Re: Getting to Consensus on 1xx Status Codes (#535)

On 22 July 2014 13:36, Zhong Yu <zhong.j.yu@gmail.com> wrote:

> What is the end-to-end semantics though? As far as the application is
> concerned, the request-response cycle has the same semantics whether
> or not 100-continue is exchanged under the hood.
>

The semantic that the client application is seeking is confirmation from
the origin server that it has inspected the headers and has consented for
the body to be sent.    Having an intermediary fake that consent does not
implement the same semantic, rather it elides the semantic with an assumed
positive response.

Whether or not the
> server can process the request without knowing the body does not rely
> on the presence of 100-continue, and is not an interesting information
> that has to be revealed, except for the purpose of optimization.
>

Firstly even if 100 is only an optimisation, we have gone to great lengths
with h2 to features that provide good quality of service for browser
clients.  So I do not think we can just remove something which has been
long implemented to address similar QoS concerns for non browser clients on
the basis that it is only an optimisation.

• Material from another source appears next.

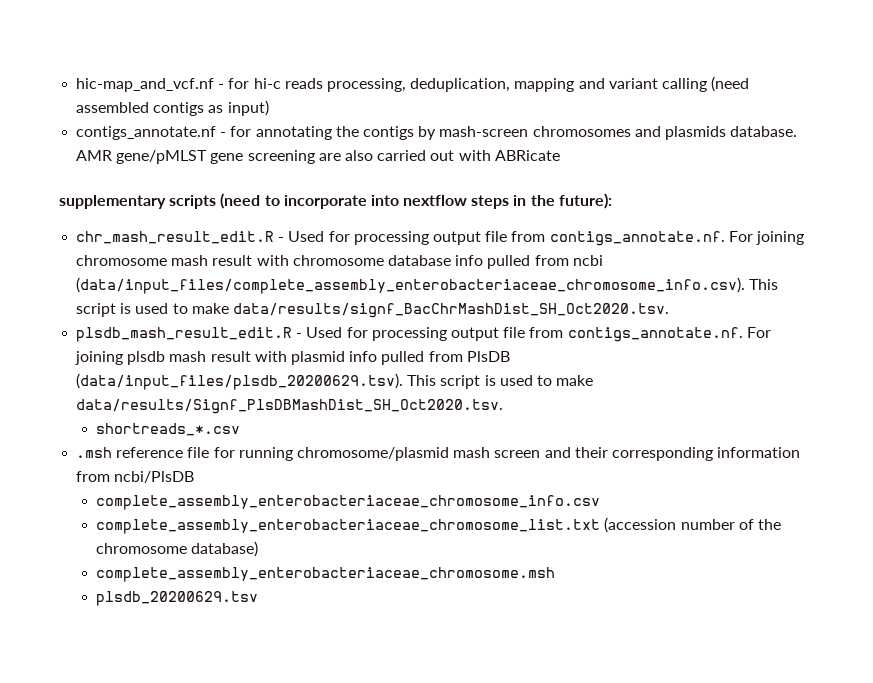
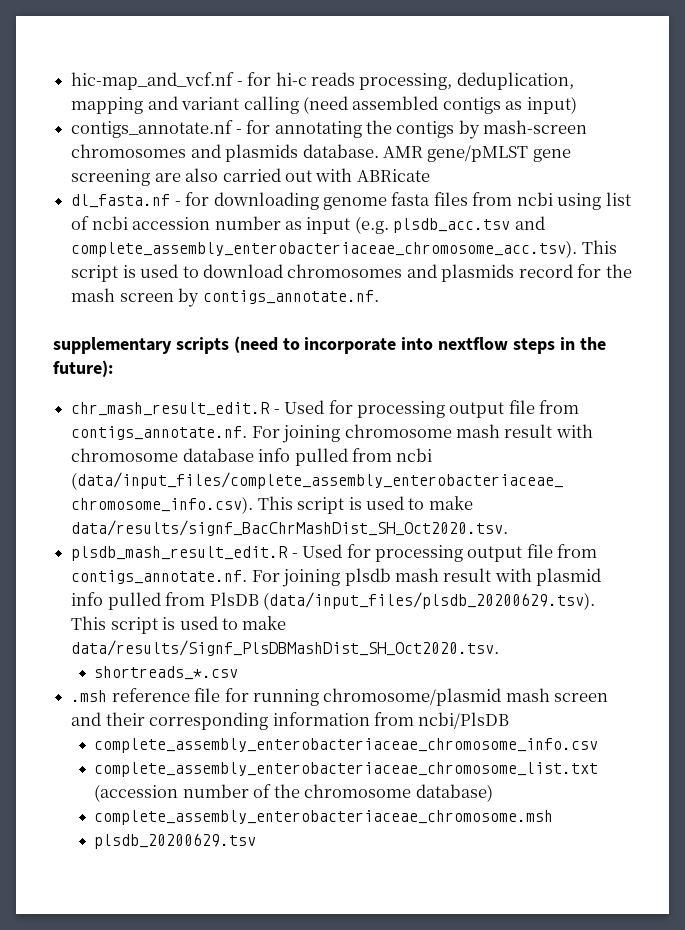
+ dl_fasta.nf - for downloading genome fasta files from ncbi using list of ncbi accession number as input (e.g. plsdb_acc.tsv and complete_assembly_enterobacteriaceae_chromosome_acc.tsv). This script is used to download chromosomes and plasmids record for the mash screen by contigs_annotate.nf.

Besides, it is not purely an optimisation as it may be that on inspection
of the headers, the origin server determines that the request content needs
to be confidential and redirects the client to a secure port.  I'm not
saying this is a good or common way of implementing security, just that is
is a use-case I have been asked about about when we did not support 100
continues.

regards






-- 
Greg Wilkins <gregw@intalio.com>
http://eclipse.org/jetty HTTP, SPDY, Websocket server and client that scales
http://www.webtide.com  advice and support for jetty and cometd.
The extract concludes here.